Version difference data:
------------
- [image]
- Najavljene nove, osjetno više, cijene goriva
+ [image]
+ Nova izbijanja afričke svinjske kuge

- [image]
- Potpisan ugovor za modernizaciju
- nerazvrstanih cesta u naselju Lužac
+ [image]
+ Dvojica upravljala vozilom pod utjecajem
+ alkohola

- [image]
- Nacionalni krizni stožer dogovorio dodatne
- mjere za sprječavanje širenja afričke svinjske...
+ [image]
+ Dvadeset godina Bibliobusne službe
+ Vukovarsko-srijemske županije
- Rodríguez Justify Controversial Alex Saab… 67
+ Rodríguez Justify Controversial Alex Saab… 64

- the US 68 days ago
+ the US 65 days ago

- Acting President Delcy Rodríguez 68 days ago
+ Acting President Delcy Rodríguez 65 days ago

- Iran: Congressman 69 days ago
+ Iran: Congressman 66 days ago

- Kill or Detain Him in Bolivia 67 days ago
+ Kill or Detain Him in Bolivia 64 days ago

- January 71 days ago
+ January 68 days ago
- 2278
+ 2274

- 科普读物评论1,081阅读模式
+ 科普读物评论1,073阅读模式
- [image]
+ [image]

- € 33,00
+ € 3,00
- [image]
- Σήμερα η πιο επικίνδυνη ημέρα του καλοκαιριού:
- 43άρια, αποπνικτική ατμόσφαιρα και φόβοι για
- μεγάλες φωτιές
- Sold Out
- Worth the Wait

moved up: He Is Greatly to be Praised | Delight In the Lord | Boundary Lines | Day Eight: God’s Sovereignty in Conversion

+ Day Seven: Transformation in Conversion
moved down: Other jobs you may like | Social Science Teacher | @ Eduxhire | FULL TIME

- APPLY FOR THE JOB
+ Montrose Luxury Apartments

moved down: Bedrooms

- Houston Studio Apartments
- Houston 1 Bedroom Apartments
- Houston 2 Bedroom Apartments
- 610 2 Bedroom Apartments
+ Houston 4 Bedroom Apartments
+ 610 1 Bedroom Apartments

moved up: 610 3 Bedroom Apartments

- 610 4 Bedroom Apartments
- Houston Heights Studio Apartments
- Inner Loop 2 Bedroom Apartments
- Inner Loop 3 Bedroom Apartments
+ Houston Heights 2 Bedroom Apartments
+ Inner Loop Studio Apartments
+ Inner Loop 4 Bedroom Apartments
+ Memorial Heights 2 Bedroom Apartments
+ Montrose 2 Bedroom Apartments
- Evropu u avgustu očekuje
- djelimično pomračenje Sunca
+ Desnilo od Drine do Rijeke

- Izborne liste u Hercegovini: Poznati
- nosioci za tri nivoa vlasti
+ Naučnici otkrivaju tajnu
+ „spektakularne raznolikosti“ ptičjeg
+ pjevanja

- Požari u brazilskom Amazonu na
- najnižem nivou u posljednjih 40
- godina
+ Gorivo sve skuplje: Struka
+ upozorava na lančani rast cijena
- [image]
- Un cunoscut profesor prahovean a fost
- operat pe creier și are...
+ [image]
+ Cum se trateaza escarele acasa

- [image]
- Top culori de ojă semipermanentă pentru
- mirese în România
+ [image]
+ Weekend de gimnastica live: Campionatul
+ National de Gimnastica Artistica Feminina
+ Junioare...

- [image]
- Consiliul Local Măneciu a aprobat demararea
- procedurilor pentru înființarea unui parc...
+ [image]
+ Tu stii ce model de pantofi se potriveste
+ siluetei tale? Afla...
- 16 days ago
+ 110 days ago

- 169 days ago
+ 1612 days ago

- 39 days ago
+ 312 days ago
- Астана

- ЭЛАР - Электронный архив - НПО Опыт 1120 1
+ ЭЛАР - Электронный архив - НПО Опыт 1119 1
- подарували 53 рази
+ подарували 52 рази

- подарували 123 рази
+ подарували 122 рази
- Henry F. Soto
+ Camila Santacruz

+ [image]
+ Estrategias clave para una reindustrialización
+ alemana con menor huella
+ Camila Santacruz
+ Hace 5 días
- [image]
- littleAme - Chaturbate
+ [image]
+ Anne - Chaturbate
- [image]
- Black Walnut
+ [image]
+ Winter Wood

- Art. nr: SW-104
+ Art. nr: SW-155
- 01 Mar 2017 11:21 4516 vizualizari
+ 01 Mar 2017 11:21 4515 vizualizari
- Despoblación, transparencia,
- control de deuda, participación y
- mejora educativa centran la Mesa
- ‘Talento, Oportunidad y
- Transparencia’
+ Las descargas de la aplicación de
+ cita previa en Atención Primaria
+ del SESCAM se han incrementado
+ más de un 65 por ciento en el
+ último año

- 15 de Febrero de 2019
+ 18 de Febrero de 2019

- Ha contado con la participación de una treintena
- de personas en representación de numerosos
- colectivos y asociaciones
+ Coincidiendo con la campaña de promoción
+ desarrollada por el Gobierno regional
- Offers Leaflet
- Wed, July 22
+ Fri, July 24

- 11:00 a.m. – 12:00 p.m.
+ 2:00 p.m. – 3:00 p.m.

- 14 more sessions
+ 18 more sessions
------------
GOAL OF THE EXERCISE —
When transcribing the data, keep every line exactly as it is.

TASK SOLUTION —
- [image]
- Najavljene nove, osjetno više, cijene goriva
+ [image]
+ Nova izbijanja afričke svinjske kuge

- [image]
- Potpisan ugovor za modernizaciju
- nerazvrstanih cesta u naselju Lužac
+ [image]
+ Dvojica upravljala vozilom pod utjecajem
+ alkohola

- [image]
- Nacionalni krizni stožer dogovorio dodatne
- mjere za sprječavanje širenja afričke svinjske...
+ [image]
+ Dvadeset godina Bibliobusne službe
+ Vukovarsko-srijemske županije
- Rodríguez Justify Controversial Alex Saab… 67
+ Rodríguez Justify Controversial Alex Saab… 64

- the US 68 days ago
+ the US 65 days ago

- Acting President Delcy Rodríguez 68 days ago
+ Acting President Delcy Rodríguez 65 days ago

- Iran: Congressman 69 days ago
+ Iran: Congressman 66 days ago

- Kill or Detain Him in Bolivia 67 days ago
+ Kill or Detain Him in Bolivia 64 days ago

- January 71 days ago
+ January 68 days ago
- 2278
+ 2274

- 科普读物评论1,081阅读模式
+ 科普读物评论1,073阅读模式
- [image]
+ [image]

- € 33,00
+ € 3,00
- [image]
- Σήμερα η πιο επικίνδυνη ημέρα του καλοκαιριού:
- 43άρια, αποπνικτική ατμόσφαιρα και φόβοι για
- μεγάλες φωτιές
- Sold Out
- Worth the Wait

moved up: He Is Greatly to be Praised | Delight In the Lord | Boundary Lines | Day Eight: God’s Sovereignty in Conversion

+ Day Seven: Transformation in Conversion
moved down: Other jobs you may like | Social Science Teacher | @ Eduxhire | FULL TIME

- APPLY FOR THE JOB
+ Montrose Luxury Apartments

moved down: Bedrooms

- Houston Studio Apartments
- Houston 1 Bedroom Apartments
- Houston 2 Bedroom Apartments
- 610 2 Bedroom Apartments
+ Houston 4 Bedroom Apartments
+ 610 1 Bedroom Apartments

moved up: 610 3 Bedroom Apartments

- 610 4 Bedroom Apartments
- Houston Heights Studio Apartments
- Inner Loop 2 Bedroom Apartments
- Inner Loop 3 Bedroom Apartments
+ Houston Heights 2 Bedroom Apartments
+ Inner Loop Studio Apartments
+ Inner Loop 4 Bedroom Apartments
+ Memorial Heights 2 Bedroom Apartments
+ Montrose 2 Bedroom Apartments
- Evropu u avgustu očekuje
- djelimično pomračenje Sunca
+ Desnilo od Drine do Rijeke

- Izborne liste u Hercegovini: Poznati
- nosioci za tri nivoa vlasti
+ Naučnici otkrivaju tajnu
+ „spektakularne raznolikosti“ ptičjeg
+ pjevanja

- Požari u brazilskom Amazonu na
- najnižem nivou u posljednjih 40
- godina
+ Gorivo sve skuplje: Struka
+ upozorava na lančani rast cijena
- [image]
- Un cunoscut profesor prahovean a fost
- operat pe creier și are...
+ [image]
+ Cum se trateaza escarele acasa

- [image]
- Top culori de ojă semipermanentă pentru
- mirese în România
+ [image]
+ Weekend de gimnastica live: Campionatul
+ National de Gimnastica Artistica Feminina
+ Junioare...

- [image]
- Consiliul Local Măneciu a aprobat demararea
- procedurilor pentru înființarea unui parc...
+ [image]
+ Tu stii ce model de pantofi se potriveste
+ siluetei tale? Afla...
- 16 days ago
+ 110 days ago

- 169 days ago
+ 1612 days ago

- 39 days ago
+ 312 days ago
- Астана

- ЭЛАР - Электронный архив - НПО Опыт 1120 1
+ ЭЛАР - Электронный архив - НПО Опыт 1119 1
- подарували 53 рази
+ подарували 52 рази

- подарували 123 рази
+ подарували 122 рази
- Henry F. Soto
+ Camila Santacruz

+ [image]
+ Estrategias clave para una reindustrialización
+ alemana con menor huella
+ Camila Santacruz
+ Hace 5 días
- [image]
- littleAme - Chaturbate
+ [image]
+ Anne - Chaturbate
- [image]
- Black Walnut
+ [image]
+ Winter Wood

- Art. nr: SW-104
+ Art. nr: SW-155
- 01 Mar 2017 11:21 4516 vizualizari
+ 01 Mar 2017 11:21 4515 vizualizari
- Despoblación, transparencia,
- control de deuda, participación y
- mejora educativa centran la Mesa
- ‘Talento, Oportunidad y
- Transparencia’
+ Las descargas de la aplicación de
+ cita previa en Atención Primaria
+ del SESCAM se han incrementado
+ más de un 65 por ciento en el
+ último año

- 15 de Febrero de 2019
+ 18 de Febrero de 2019

- Ha contado con la participación de una treintena
- de personas en representación de numerosos
- colectivos y asociaciones
+ Coincidiendo con la campaña de promoción
+ desarrollada por el Gobierno regional
- Offers Leaflet
- Wed, July 22
+ Fri, July 24

- 11:00 a.m. – 12:00 p.m.
+ 2:00 p.m. – 3:00 p.m.

- 14 more sessions
+ 18 more sessions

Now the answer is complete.